Re: file corruptions, 2nd half of 512b block

Chris Dunlop <chris@xxxxxxxxxxxx> · Thu, 29 Mar 2018 11:15:59 +1100

On Wed, Mar 28, 2018 at 02:09:16PM -0400, Brian Foster wrote:
On Wed, Mar 28, 2018 at 09:33:10AM +1100, Chris Dunlop wrote:
On Thu, Mar 22, 2018 at 02:03:28PM -0400, Brian Foster wrote:
On Fri, Mar 23, 2018 at 02:02:26AM +1100, Chris Dunlop wrote:
Hi,

I'm experiencing 256-byte corruptions in files on XFS on 4.9.76.

FWIW, the patterns that you have shown so far do seem to suggest
something higher level than a physical storage problem. Otherwise, I'd
expect these instances wouldn't always necessarily land in file data.
Have you run 'xfs_repair -n' on the fs to confirm there aren't any other
problems?

I haven't tried xfs_repair yet. At 181T used and high but unknown at this
point number of dirs and files, I imagine it will take quite a while and the
filesystem shouldn't really be unavailable for more than low numbers of
hours. I can use an LVM snapshot to do the 'xfs_repair -n', but I need to
add enough spare capacity to hold the amount of data that arrives (at
0.5-1TB/day) during life of the check / snapshot. That might take a bit of
fiddling because the system is getting short on drive bays.

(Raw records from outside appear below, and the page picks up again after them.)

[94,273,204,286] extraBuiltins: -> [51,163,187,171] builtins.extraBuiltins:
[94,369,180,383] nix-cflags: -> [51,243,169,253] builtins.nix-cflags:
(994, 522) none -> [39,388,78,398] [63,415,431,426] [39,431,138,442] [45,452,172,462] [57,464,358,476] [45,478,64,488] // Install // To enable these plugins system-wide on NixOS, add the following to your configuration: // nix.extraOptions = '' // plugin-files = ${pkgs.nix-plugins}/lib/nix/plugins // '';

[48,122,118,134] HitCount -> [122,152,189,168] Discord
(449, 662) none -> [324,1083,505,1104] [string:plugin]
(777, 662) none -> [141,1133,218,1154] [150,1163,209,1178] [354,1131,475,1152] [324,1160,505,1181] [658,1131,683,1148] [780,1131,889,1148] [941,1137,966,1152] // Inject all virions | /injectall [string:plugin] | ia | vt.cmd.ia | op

Is it possible to work out approximately how long the check might take?

It will probably depend more on the amount of metadata than the size of
the fs. That said, it's not critical if downtime is an issue. It's more
something to check when convenient just to be sure there aren't other
issues in play.

It's not looking too good in terms of how much metadata: I've had 
"dircnt" (https://github.com/ChristopherSchultz/fast-file-count) running 
for over 24 hours now and it's still going... (unfortunately it doesn't 
allow for SIGUSR1 to report current stats a la dd). I guess a simple 
directory scan like that is going to be significantly quicker than the 
'xfs_repair -n' - unless 'xfs_repair' uses optimisations not available 
to a simple directory scan?

I have a number of instances where it definitely looks like the file has
made it to the filesystem (but not necessarily disk) and checked ok, only to
later fail the md5 check, e.g.:

2018-03-12 07:36:56 created
2018-03-12 07:50:05 check ok
2018-03-26 19:02:14 check bad

2018-03-13 08:13:10 created
2018-03-13 08:36:56 check ok
2018-03-26 14:58:39 check bad

2018-03-13 21:06:34 created
2018-03-13 21:11:18 check ok
2018-03-26 19:24:24 check bad

How much is known about possible events related to the file between the
time the check passes and when the md5 goes bad? For example, do we know
for certain nothing read or otherwise acted on the file in that time?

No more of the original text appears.